Work task:
Please retype exactly the lines from the one containing "margin-top: 16px ->" through the end of the records, leaving out the pictures.

[Screenshot and code edit data]
________

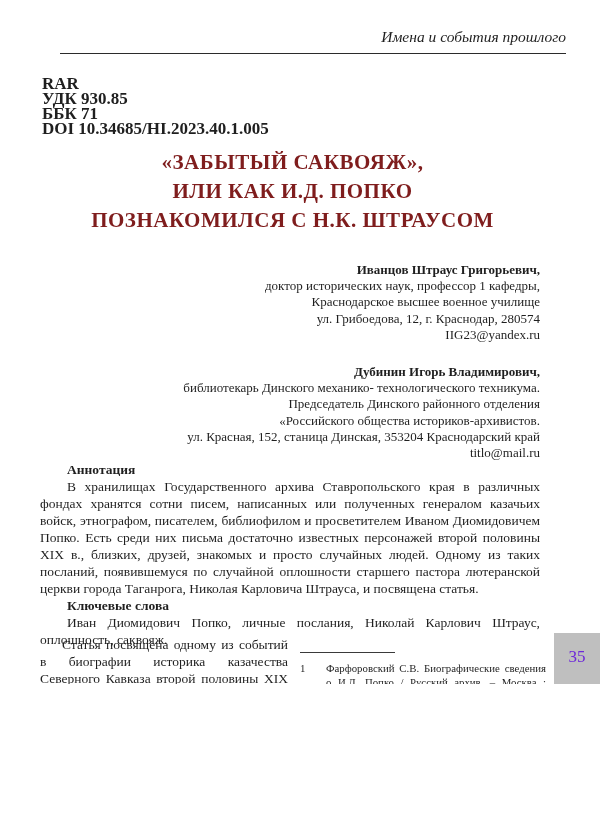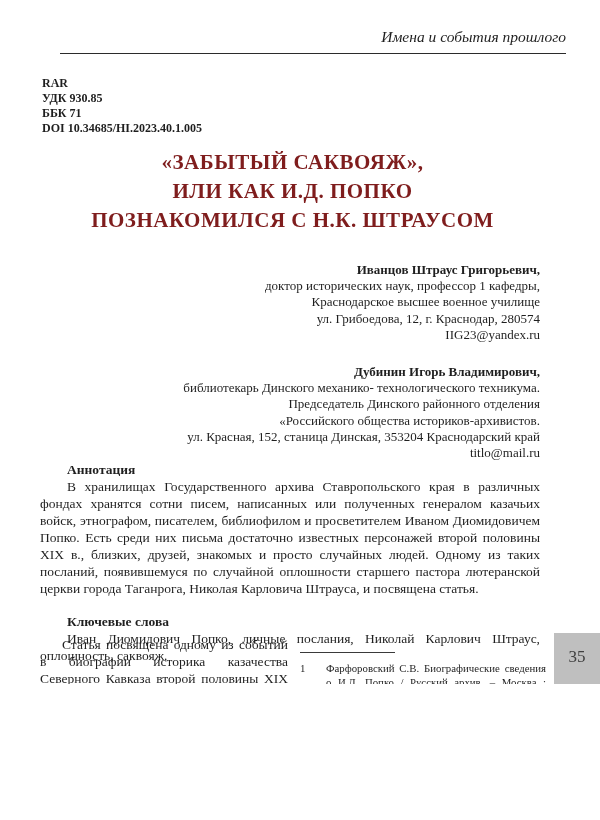"RAR" .meta-block { font-size: 12px -> 17px }
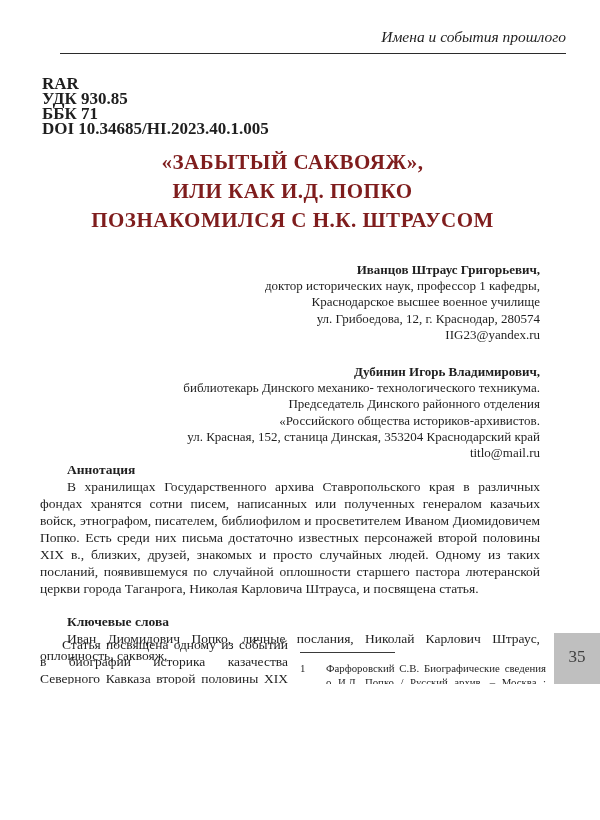"Ключевые слова" .keywords-block { margin-top: 16px -> 0 }
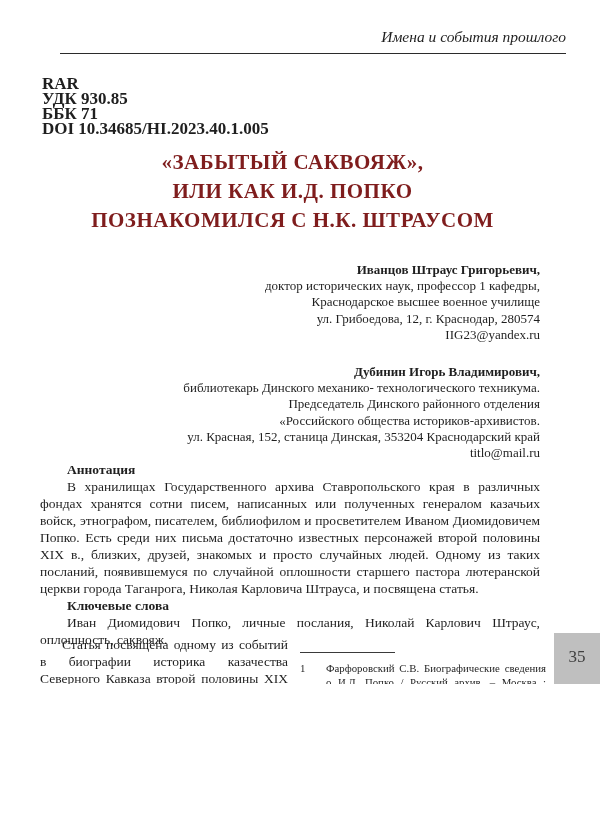"35" .page-number { color: #404040 -> #6d28d9 }
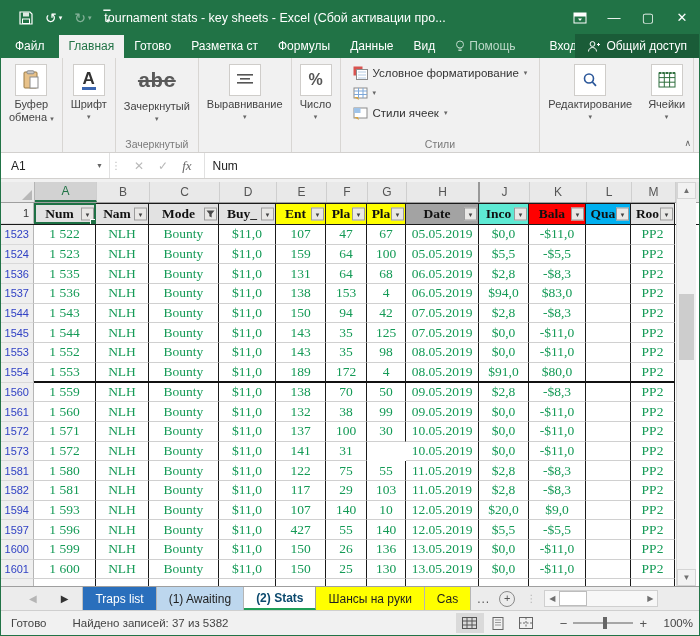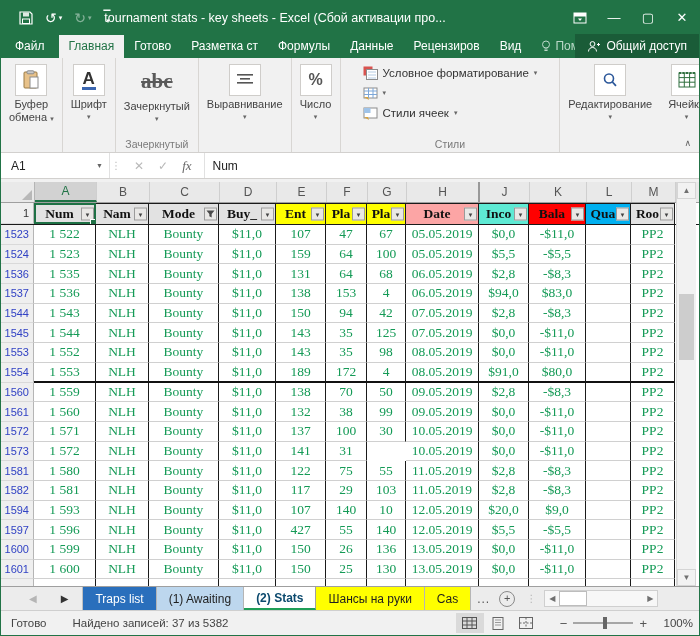"Рецензиров" span.rtab { html: <span>Рецензиров</span> -> none }
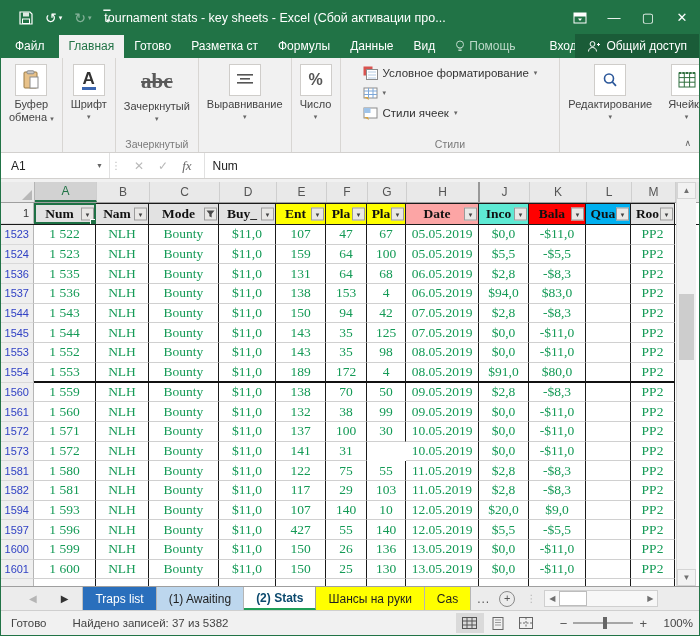"abc" .abc { font-family: Liberation Serif, serif -> Liberation Mono, monospace }
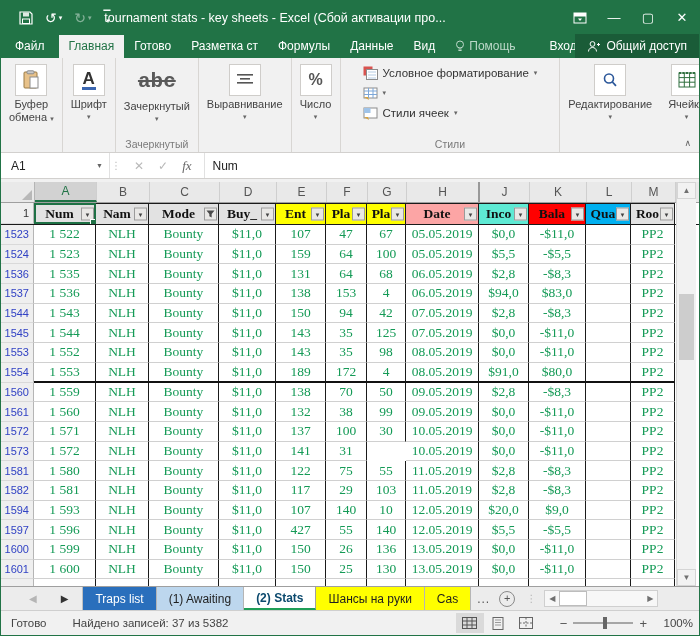"Условное форматирование" .styles-group { padding: 5px 22px 14px -> 5px 12px 14px }
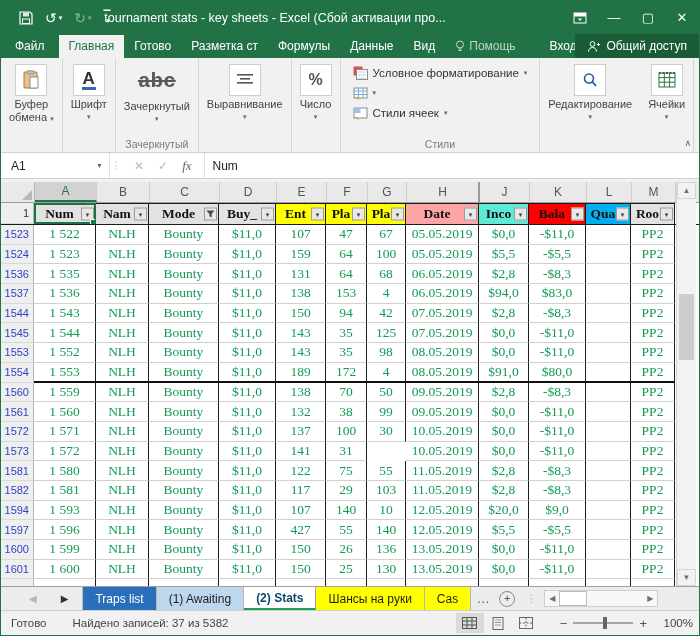"Date" div.cell { background: #fca5a5 -> #a3a3a3 }
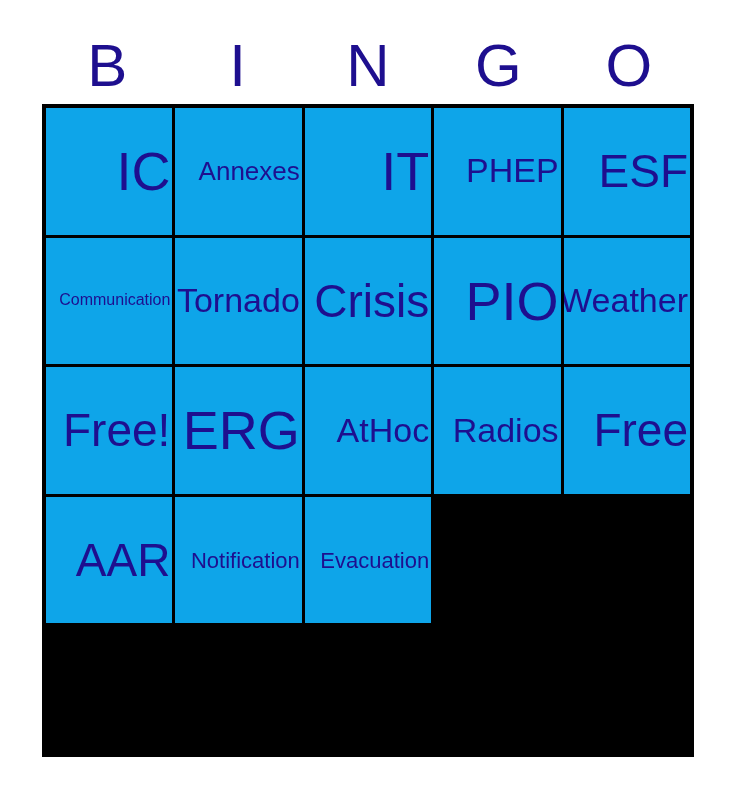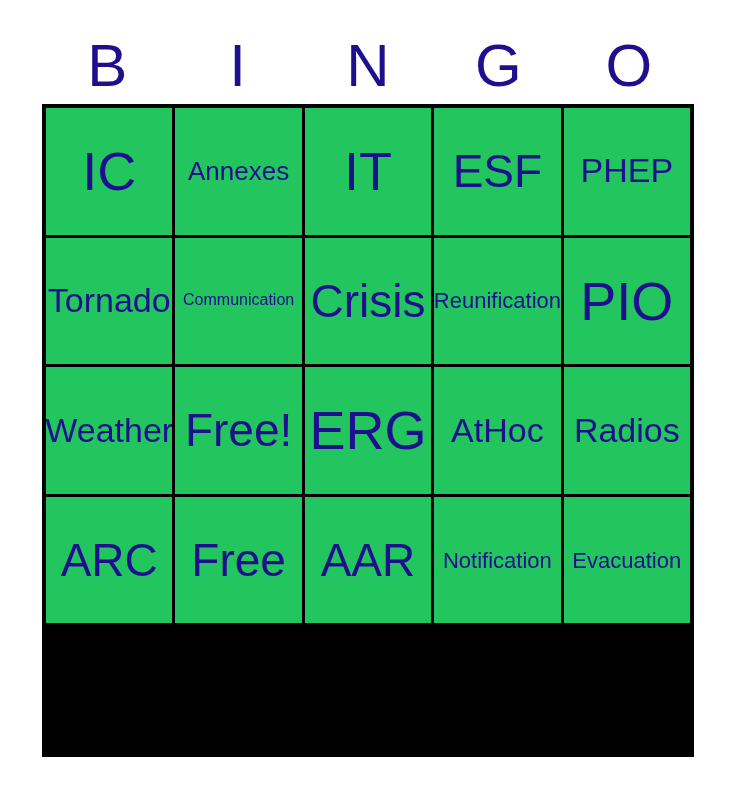"IC" .bingo-cell { background: #22c55e -> #0ea5e9; justify-content: center -> flex-end }
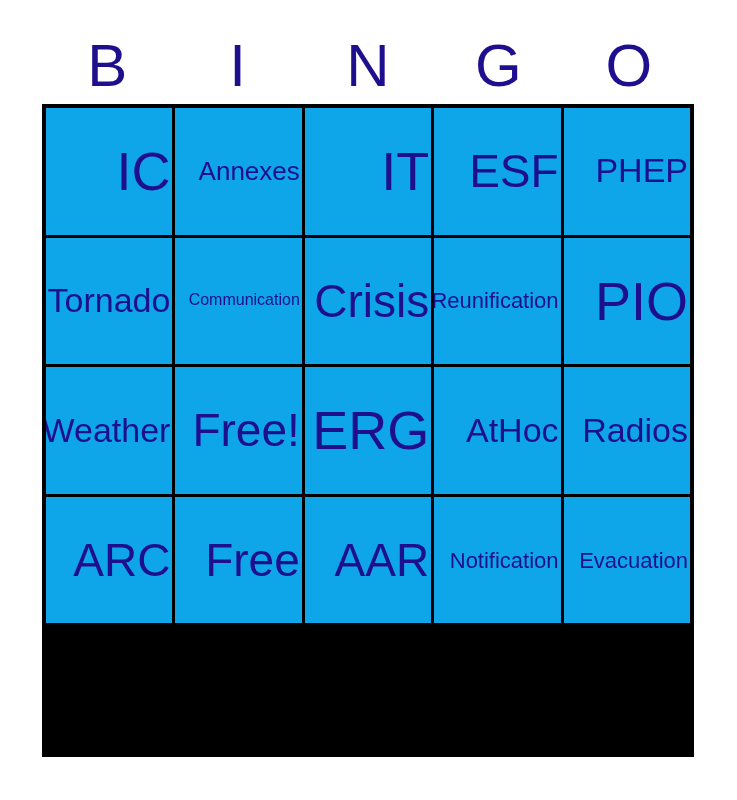"ESF" div.bingo-cell { order: before "PHEP" -> after "PHEP" }
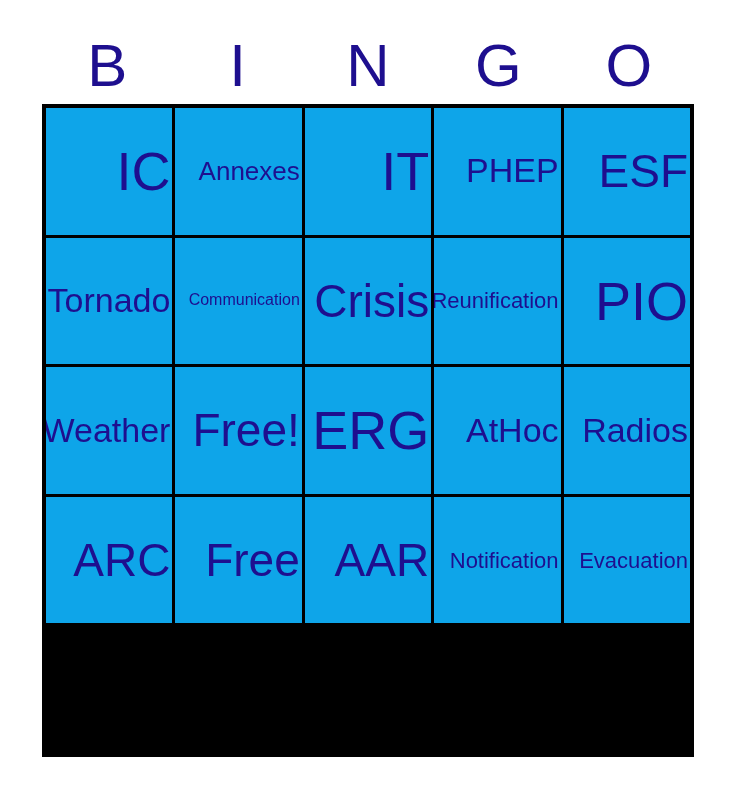"Tornado" div.bingo-cell { order: before "Communication" -> after "Communication" }
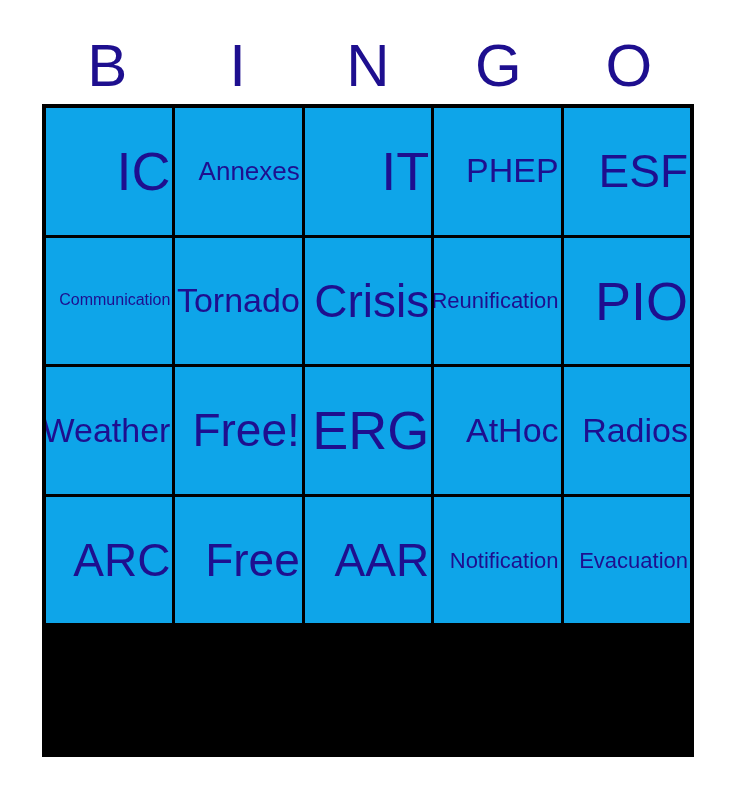"Reunification" div.bingo-cell { html: <div> <span>Reunification</span> </div> -> none }
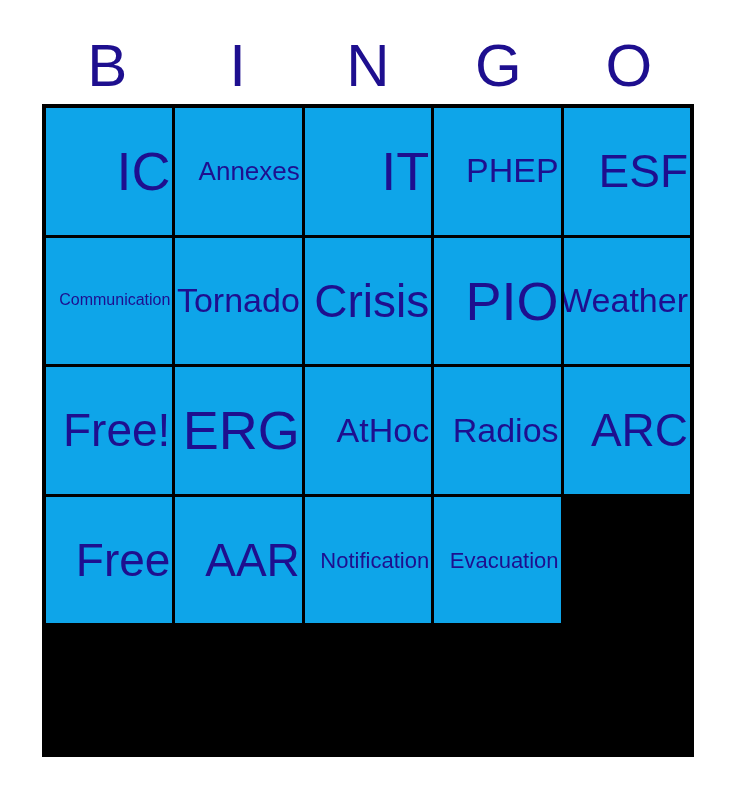"ARC" div.bingo-cell { html: <div> <span>ARC</span> </div> -> none }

________

Exercise solution:
"Ключевые слова" .keywords-block { margin-top: 16px -> 0 }
"35" .page-number { color: #404040 -> #6d28d9 }
"Рецензиров" span.rtab { html: <span>Рецензиров</span> -> none }
"abc" .abc { font-family: Liberation Serif, serif -> Liberation Mono, monospace }
"Условное форматирование" .styles-group { padding: 5px 22px 14px -> 5px 12px 14px }
"Date" div.cell { background: #fca5a5 -> #a3a3a3 }
"IC" .bingo-cell { background: #22c55e -> #0ea5e9; justify-content: center -> flex-end }
"ESF" div.bingo-cell { order: before "PHEP" -> after "PHEP" }
"Tornado" div.bingo-cell { order: before "Communication" -> after "Communication" }
"Reunification" div.bingo-cell { html: <div> <span>Reunification</span> </div> -> none }
"ARC" div.bingo-cell { html: <div> <span>ARC</span> </div> -> none }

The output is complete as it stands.